Il semble que les uns et les autres trahissent, sciemment ou pas, la réalité et montrent par là davantage une hostilité idéologique déterminée qu’un raisonnement économique probant. Après tout, Trump avait déjà adopté certains droits de douane lors de son premier mandat, et l’inflation est restée généralement inférieure à l’objectif de 2 % fixé par la FED. Alors que pendant le mandat de Biden, les prix ont augmenté de plus de 20 %, sans que les salaires ne suivent !

A présent, il faut que Trump achève d’en convaincre les Américains qui sont désormais 54 %, selon un sondage NBC News, à désapprouver sa gestion de l’économie. Mais il n’est pas du genre à céder à la masse, dans sa guerre commerciale contre le mondialisme, même à devoir vêtir la pelisse du grand méchant loup, comme l’avait écrit Jeanne Smits.

 

Les droits de douanes et les conflits avec les autres pays vont faire augmenter les prix selon la FED

Après les 25 % de droits de douane imposés sur l’ensemble des produits canadiens et mexicains et les 10 % supplémentaires s’appliquant à tous les produits chinois déjà taxés à 10 %, Donald Trump a annoncé ce mercredi vouloir instaurer des droits de douane de 25 % sur les véhicules importés aux Etats-Unis, avec une entrée en vigueur le 2 avril.

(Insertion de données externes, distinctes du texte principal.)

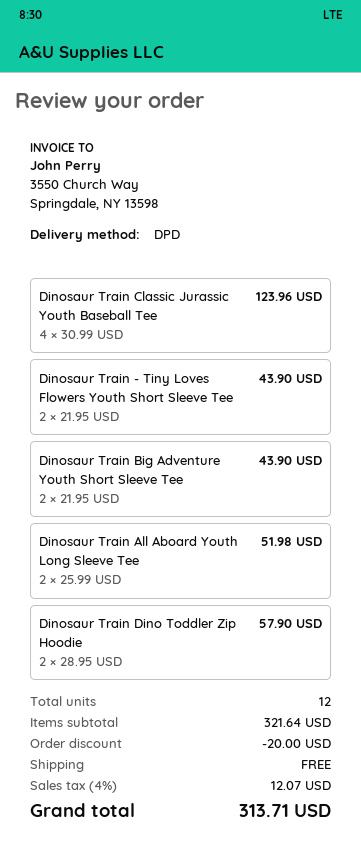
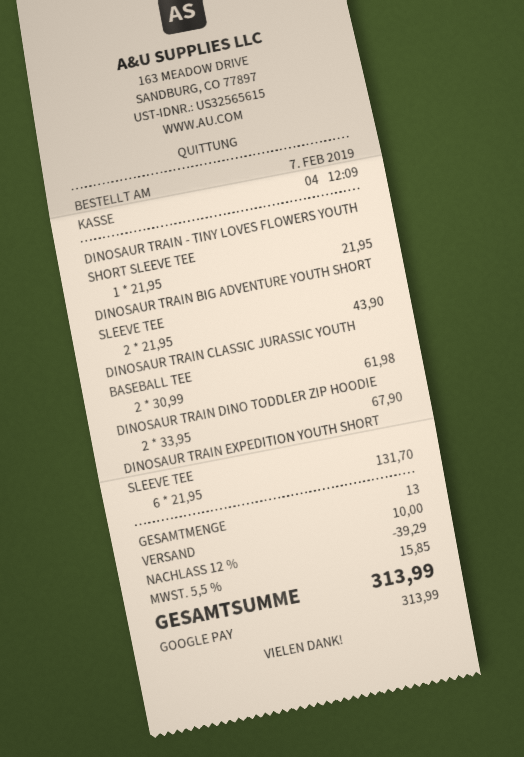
Dinosaur Train Classic Jurassic Youth Baseball Tee: 4 x 30.99 = 123.96 -> 2 x 30.99 = 61.98
Dinosaur Train - Tiny Loves Flowers Youth Short Sleeve Tee: 2 x 21.95 = 43.90 -> 1 x 21.95 = 21.95
Dinosaur Train All Aboard Youth Long Sleeve Tee: 2 x 25.99 = 51.98 -> none
Dinosaur Train Dino Toddler Zip Hoodie: 2 x 28.95 = 57.90 -> 2 x 33.95 = 67.90
DINOSAUR TRAIN EXPEDITION YOUTH SHORT SLEEVE TEE: none -> 6 x 21.95 = 131.70
total quantity: 12 -> 13
discount: 20.00 -> 39.29
shipping: 0.00 -> 10.00
tax: 4% = 12.07 -> 5.5% = 15.85
total: 313.71 -> 313.99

Toutes ces mesures, si elles sont réellement mises en œuvre dans le temps, pourraient faire grimper l’inflation jusqu’à 1,2 point de pourcentage : c’est ce qu’a déclaré, mercredi, un haut responsable de la Réserve fédérale (la FED), à Saint-Louis. Selon lui, les droits de douane sont susceptibles d’entraîner une hausse des prix directe et limitée dans le temps, ainsi qu’un autre effet indirect, ou de second tour, qui pourrait avoir un impact « plus persistant » sur l’inflation.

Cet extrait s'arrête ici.